Hi team, we are currently in the process of migrat...
# ask-community
a
Hi team, we are currently in the process of migrating our Dagster prod k8s environment from 0.15.8 to 1.3.1. Our migration pod is struck for a long time and not sure if there is any way to monitor what's going on. Here are logs that I am seeing on the migrate pod. Its struck at
Querying run storage
for more than 30 mins
Copy code
time="2023-05-04T00:32:16Z" level=info msg="spawning process: [dagster instance migrate]" app=vault-env
$DAGSTER_HOME: /opt/dagster/dagster_home

Updating run storage...
Skipping already applied data migration: run_partitions
Starting data migration: run_repo_label_tags
Querying run storage.
@daniel Sorry for tagging. We are in the middle of the migration, but wanted to check if you have any thoughts before reverting the migration process
Looks like we are struck here https://github.com/dagster-io/dagster/blob/5ffc94927bac25a82463d85dd469aa3e8468a3f[…]/python_modules/dagster/dagster/_core/storage/runs/migration.py. Its trying to fetch runs in chunks of 100 for migrating tags and we have more than 1.3 million runs
d
I could definitely imagine that migration taking a while for that many runs, yeah
a
Hmm, we waited for more than 2.5hrs, it was not even able to finish 10% of the runs. However, the migration failed with the following error
Copy code
Updating run storage...
Skipping already applied data migration: run_partitions
Starting data migration: run_repo_label_tags
Querying run storage.
Traceback (most recent call last):
  File "/usr/local/bin/dagster", line 8, in <module>
    sys.exit(main())
  File "/usr/local/lib/python3.7/site-packages/dagster/_cli/__init__.py", line 46, in main
    cli(auto_envvar_prefix=ENV_PREFIX)  # pylint:disable=E1123
  File "/usr/local/lib/python3.7/site-packages/click/core.py", line 1130, in __call__
    return self.main(*args, **kwargs)
  File "/usr/local/lib/python3.7/site-packages/click/core.py", line 1055, in main
    rv = self.invoke(ctx)
  File "/usr/local/lib/python3.7/site-packages/click/core.py", line 1657, in invoke
    return _process_result(sub_ctx.command.invoke(sub_ctx))
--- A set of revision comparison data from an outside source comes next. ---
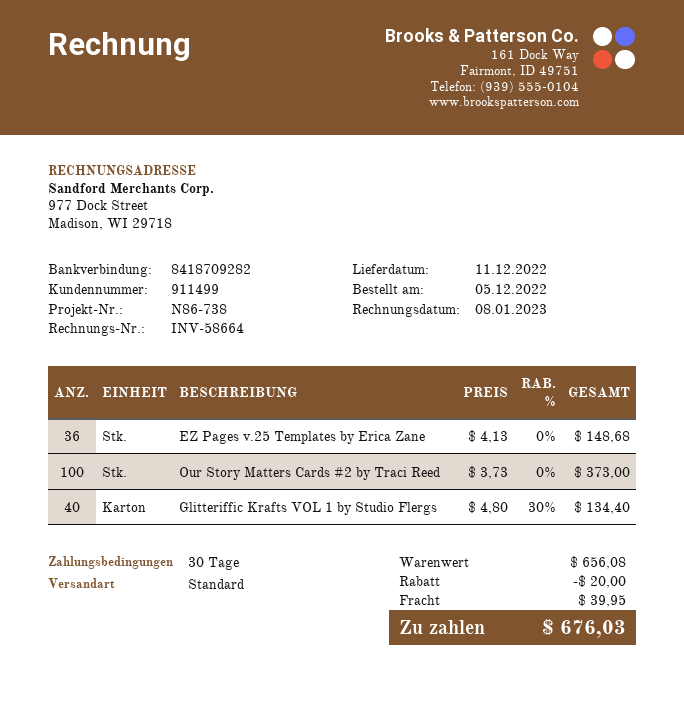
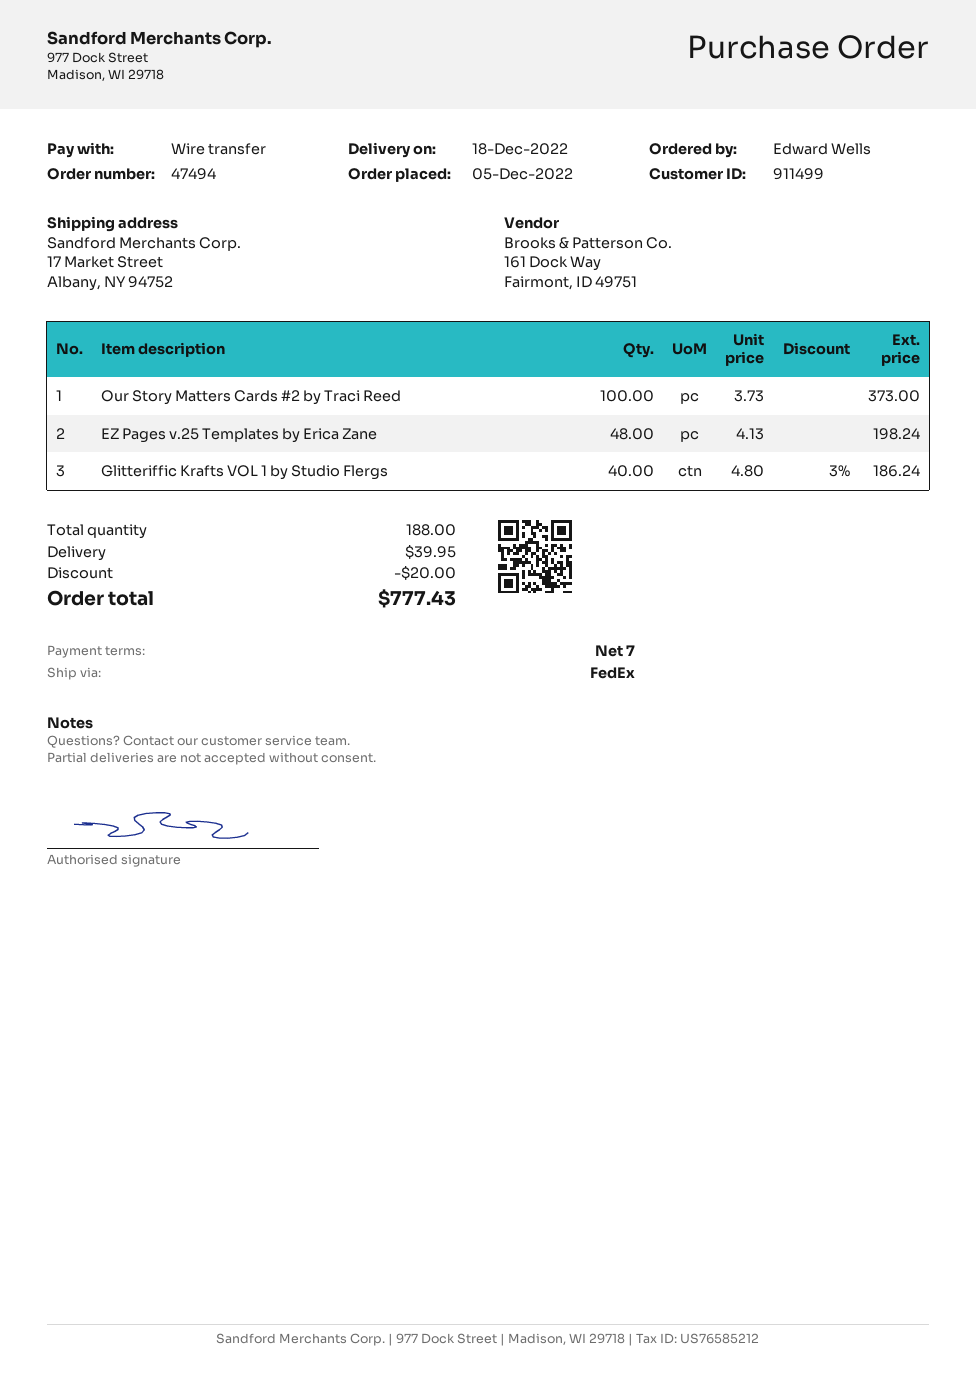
delivery date: 2022-12-11 -> 2022-12-18
payment terms: 30 days -> 7 days
shipping method: standard -> FedEx
EZ Pages v.25 Templates by Erica Zane: 36 x 4.13 = 148.68 -> 48 x 4.13 = 198.24
Glitteriffic Krafts VOL 1 by Studio Flergs: 40 x 4.80 - 30% = 134.40 -> 40 x 4.80 - 3% = 186.24
total: 676.03 -> 777.43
  File "/usr/local/lib/python3.7/site-packages/click/core.py", line 1657, in invoke
    return _process_result(sub_ctx.command.invoke(sub_ctx))
  File "/usr/local/lib/python3.7/site-packages/click/core.py", line 1404, in invoke
    return ctx.invoke(self.callback, **ctx.params)
  File "/usr/local/lib/python3.7/site-packages/click/core.py", line 760, in invoke
    return __callback(*args, **kwargs)
  File "/usr/local/lib/python3.7/site-packages/dagster/_cli/instance.py", line 49, in migrate_command
    instance.upgrade(click.echo)
  File "/usr/local/lib/python3.7/site-packages/dagster/_core/instance/__init__.py", line 830, in upgrade
    self._run_storage.migrate(print_fn)
  File "/usr/local/lib/python3.7/site-packages/dagster/_core/storage/runs/sql_run_storage.py", line 986, in migrate
    self._execute_data_migrations(REQUIRED_DATA_MIGRATIONS, print_fn, force_rebuild_all)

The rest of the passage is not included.